Measuring Investment Performance

Measuring Investment Performance

Think of it from the perspective of a crockpot, not a microwave.

Reviewed by: Craig Israelsen
Edited by: Craig Israelsen

This article is part of a regular series of thought leadership pieces from some of the more influential ETF strategists in the money management industry. Today's article is by Craig Israelsen, Ph.D., creator of the 7Twelve portfolio, consultant to 7Twelve Advisors, LLC and executive-in-residence in the Financial Planning Program at Utah Valley University. 

How often does the S&P 500 Index produce a positive return? That depends entirely on how often we measure its performance. 

If we checked at the end of each month, the S&P 500 produced positive monthly returns 65.6% of the time from January 1979 through April 2022. That’s more than 43 years. The average monthly return for large cap stocks was 1.05%. On the flip side, we would have observed a negative return 34.4% of the time—fully one-third of the 520 months since 1979. We only saw this because we looked too often. 

What about bonds? Over the same time period, the Bloomberg Aggregate Bond Index produced positive monthly returns 67.1% of the time and the average monthly return was 0.57%. The frequency of positive returns between large cap U.S. stock and U.S. bonds is not much different—at least since 1979.  

But there is a difference in the magnitude of the size of the negative returns. The average negative monthly return for the S&P 500 was -3.51%, whereas the average negative return for U.S. bonds was -0.93% (or not quite a 1% loss).  

Frequency of negative returns is one thing—magnitude is clearly another. This is why stock investors and bond investors need to contemplate both frequency of negative returns and magnitude of negative returns. But just as important, there needs to be a rational approach regarding how often we take the pulse of the investment. 
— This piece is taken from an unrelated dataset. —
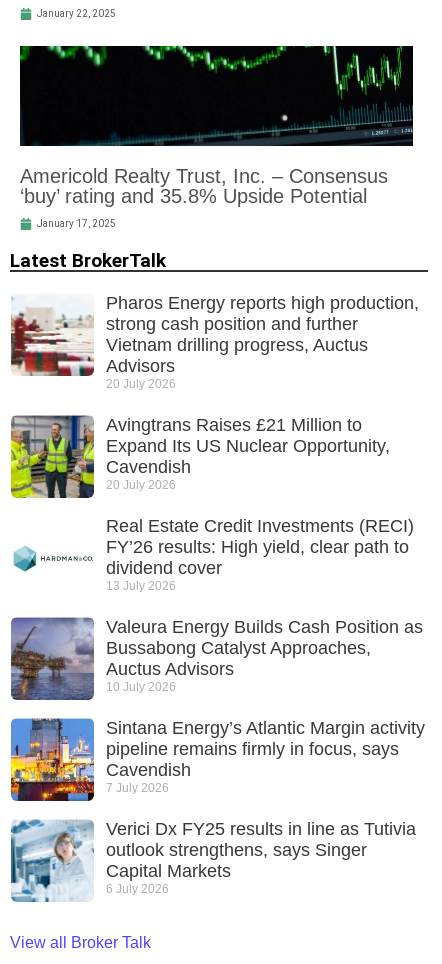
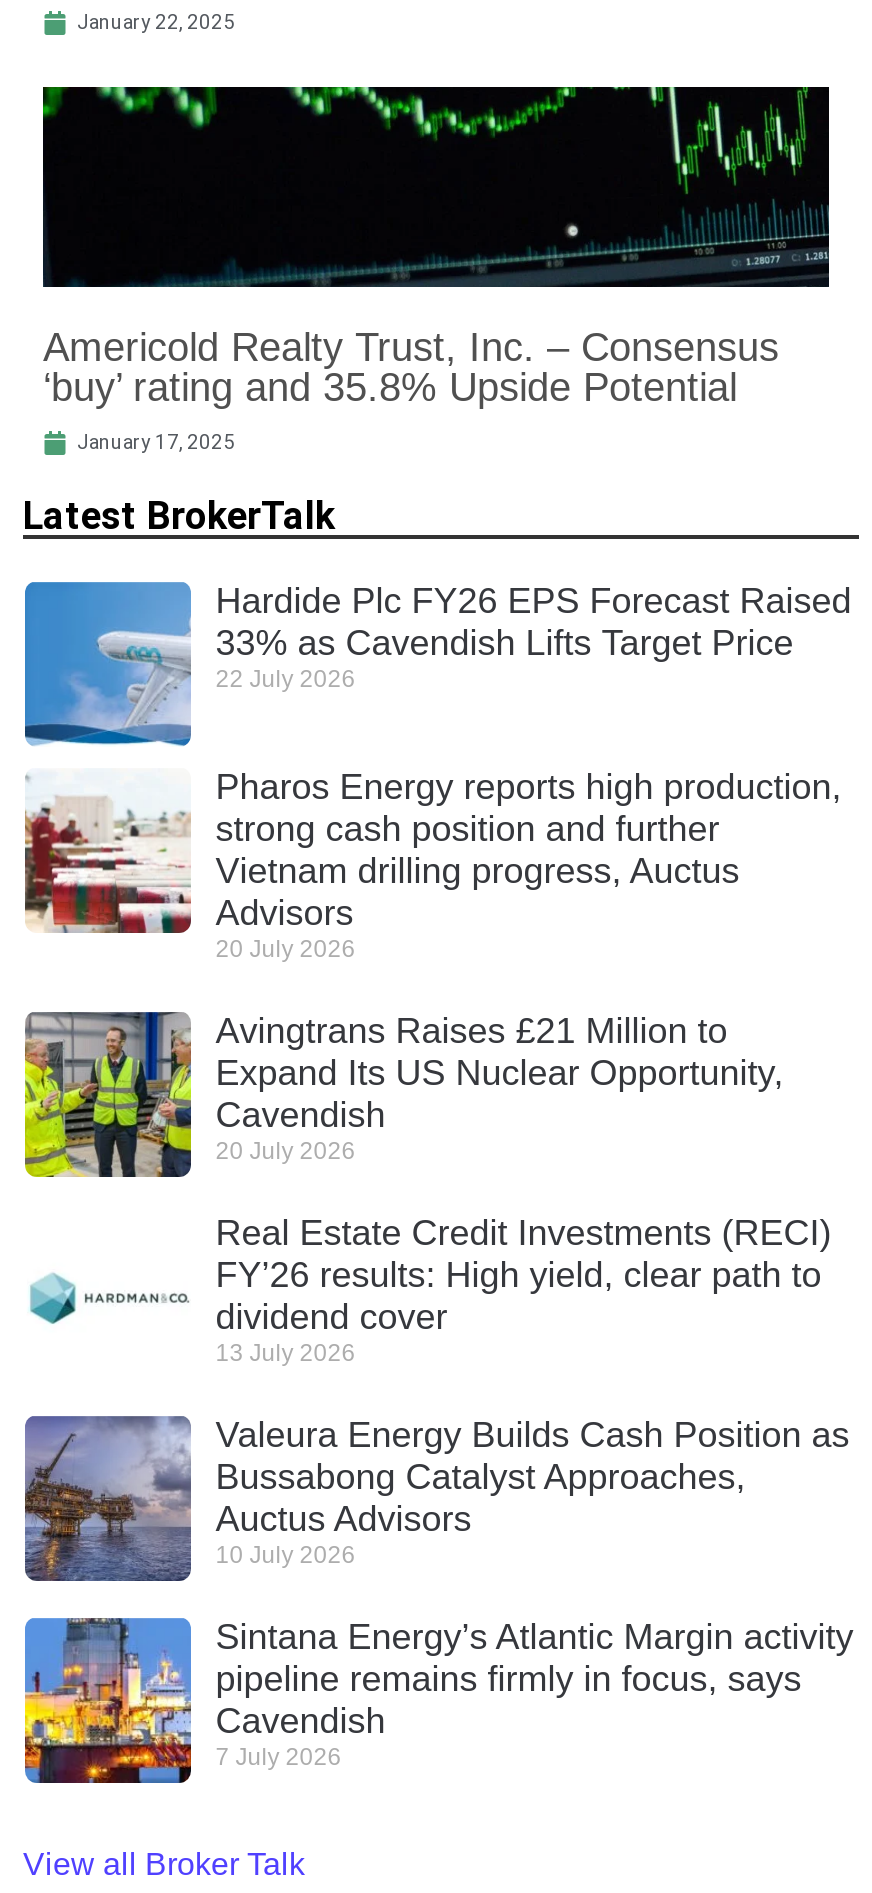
none -> [23,581,851,747] [image] | Hardide Plc FY26 EPS Forecast Raised | 33% as Cavendish Lifts Target Price | 22 July 2026
moved [9,293,425,795] -> [21,767,853,1771]: [image] | Pharos Energy reports high production, | strong cash position and further | ... | Cavendish | 7 July 2026
[10,819,416,903] [image] | Verici Dx FY25 results in line as Tutivia | outlook strengthens, says Singer | Capital Markets | 6 July 2026 -> none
Hopefully we can agree that checking an investment portfolio each month is just a tad too often for the average investor. Actually … far too often. Let’s move away from the microwave and consider using a crockpot when it comes to checking a “long-term” portfolio. 

Rolling 12-Month Intervals 

How about checking every 12 months? Using a rolling 12-month period as a measuring stick, the S&P 500 Index produced positive 12-month returns 83.1% of the time and bonds 88.6% of the time.  

Here again, we need to examine both frequency of returns and size of returns. The average 12-month return for the S&P 500 Index was 13.55% (over 509 rolling 12-month returns from January 1979 through April 2022). The average 12-month bond return was 7.35%. Big difference. 

Here's an idea: Let’s blend stocks and bonds together in a simple two-asset portfolio. The typical ratio is 60% stocks and 40% bonds—known for many years as the “balanced” portfolio. Since 1970, this 60/40 portfolio produced positive monthly returns 67.3% of the time and the average monthly return was 0.85%, or not quite a 1% return.  

Let’s be more patient and check the performance of the 60/40 portfolio after 12 months. The average return was 11.01% and it produced positive returns 85.9% of the time. When it did produce a negative 12-month return (about 14% of the time) the average loss was -6.51%.  

A Five-Year Crockpot 

What if we turn on the crockpot and let our investments marinate for five years? From January 1979 through April 2022, there were 461 rolling 60-month periods. A 60/40 portfolio produced positive five-year returns 99.3% of the time! 

The average 60-month annualized return was 10.37% over the 461 rolling five-year periods. There were only three rolling 60-month periods that produced a negative average annualized return—the worst of which was -2.26% (which occurred during the five-year period that ended on February 28, 2009). 

When we use a crockpot to prepare a meal, it makes no sense to check it every 10 minutes. Measuring the performance of investments isn’t much different. When we micro-measure performance, we needlessly observe returns (gains or losses) that really don’t matter if we have already made a long-term commitment to the portfolio.  

Daily and intra-day performance just represents noise, kind of like a microwave timer that you can’t turn off!  

So, if you want to see better performance, check your portfolio less often. And buy a crockpot.